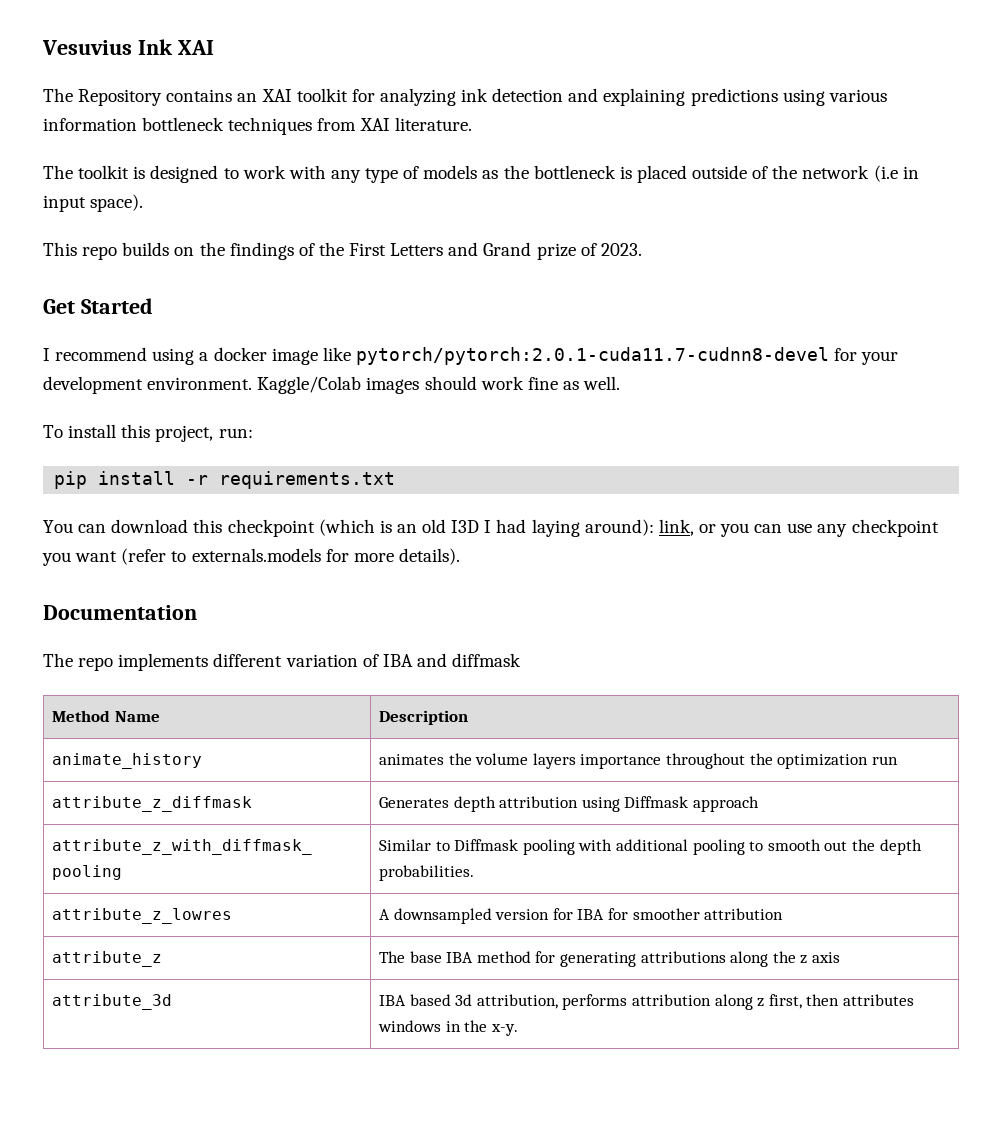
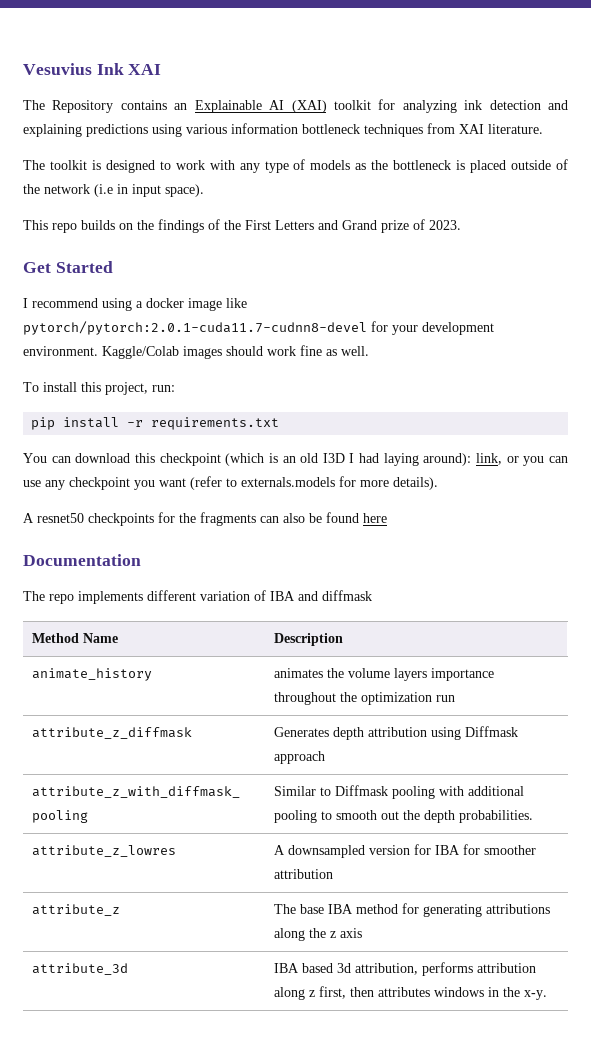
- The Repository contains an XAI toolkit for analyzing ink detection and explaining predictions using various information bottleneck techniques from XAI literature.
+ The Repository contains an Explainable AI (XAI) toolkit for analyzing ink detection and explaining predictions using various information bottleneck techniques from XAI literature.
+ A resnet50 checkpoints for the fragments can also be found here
====
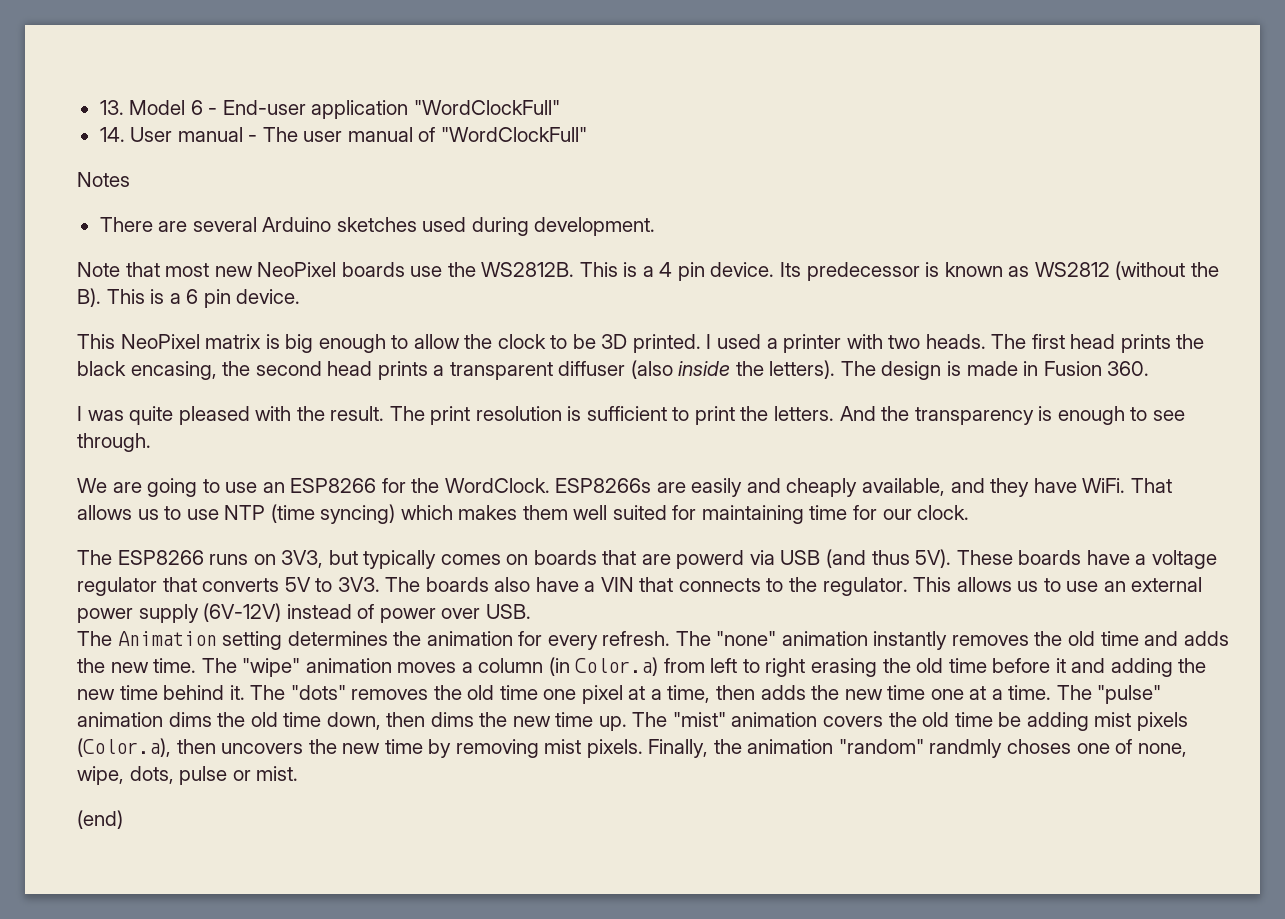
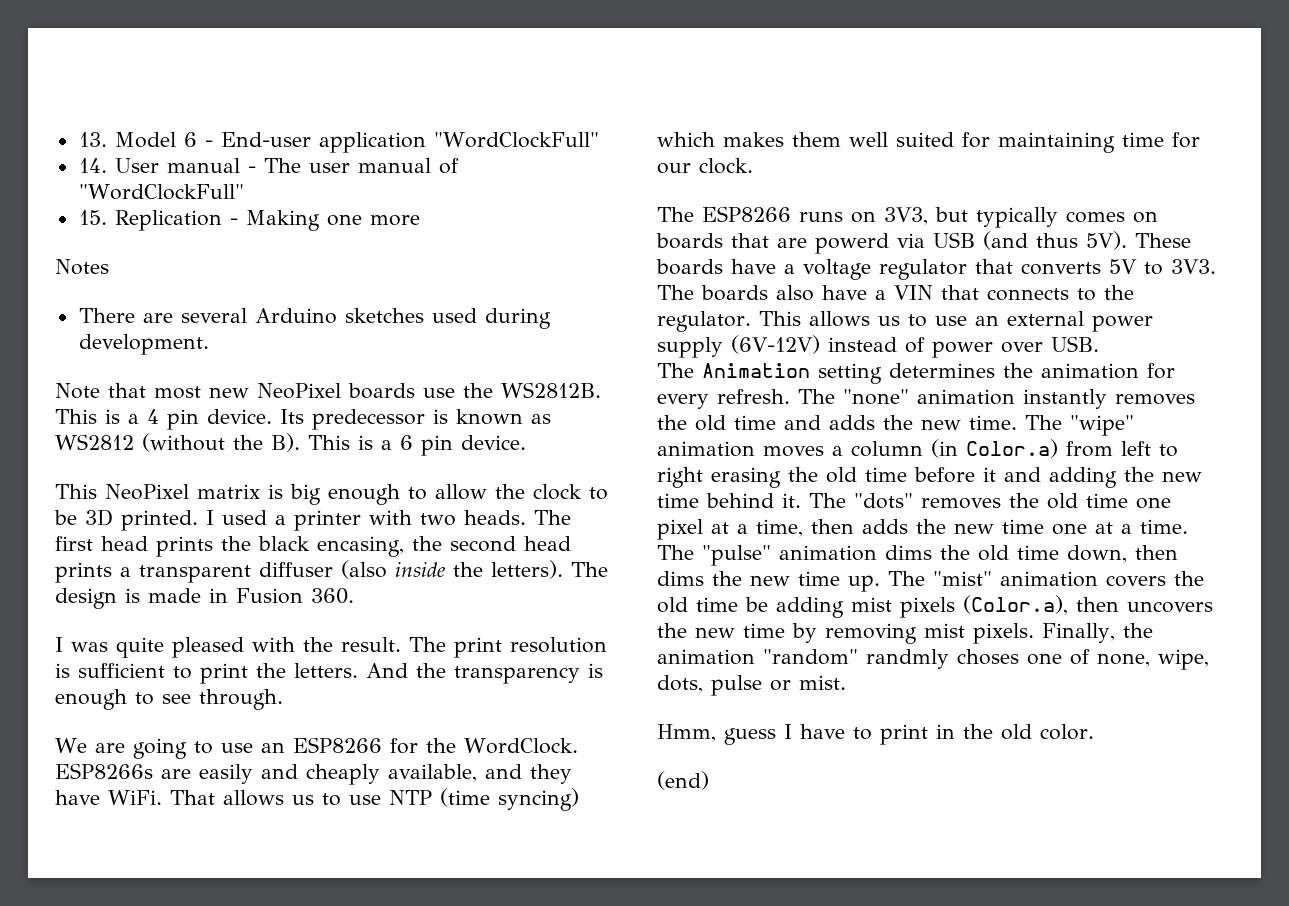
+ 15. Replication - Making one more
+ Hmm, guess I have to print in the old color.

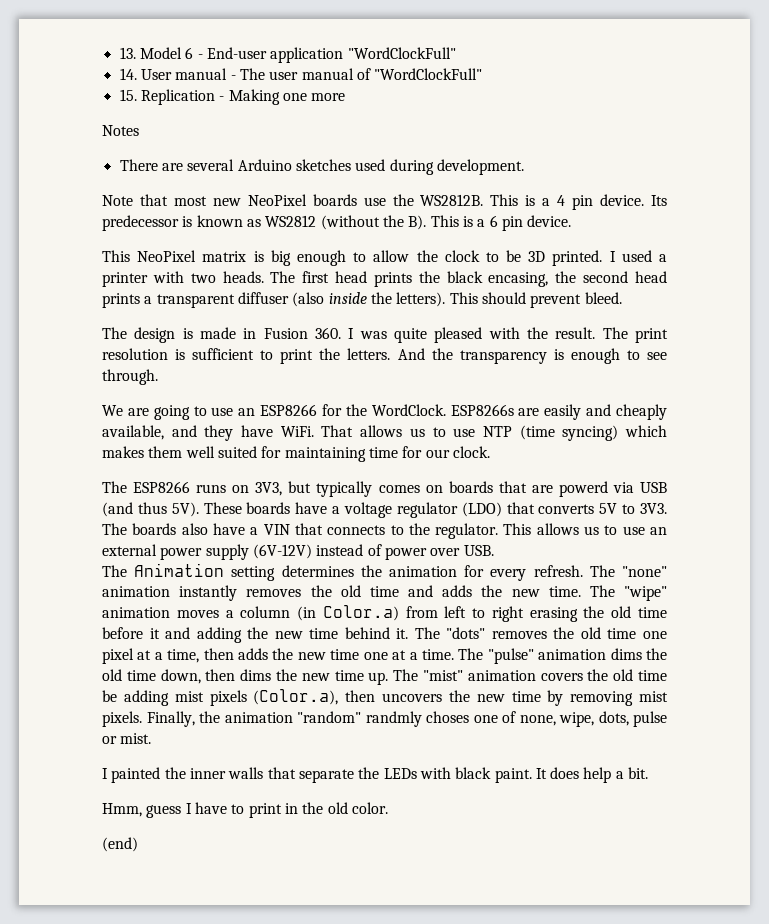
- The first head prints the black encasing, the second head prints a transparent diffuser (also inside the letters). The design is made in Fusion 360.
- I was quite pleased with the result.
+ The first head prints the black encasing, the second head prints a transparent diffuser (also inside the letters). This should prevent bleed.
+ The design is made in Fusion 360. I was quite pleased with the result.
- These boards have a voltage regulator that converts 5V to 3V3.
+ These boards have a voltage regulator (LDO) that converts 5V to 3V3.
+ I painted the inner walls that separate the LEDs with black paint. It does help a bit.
====
Number of lines holding the word "Fusion" in the material: give this value and nothing more.

* WRITTEN REPLY
2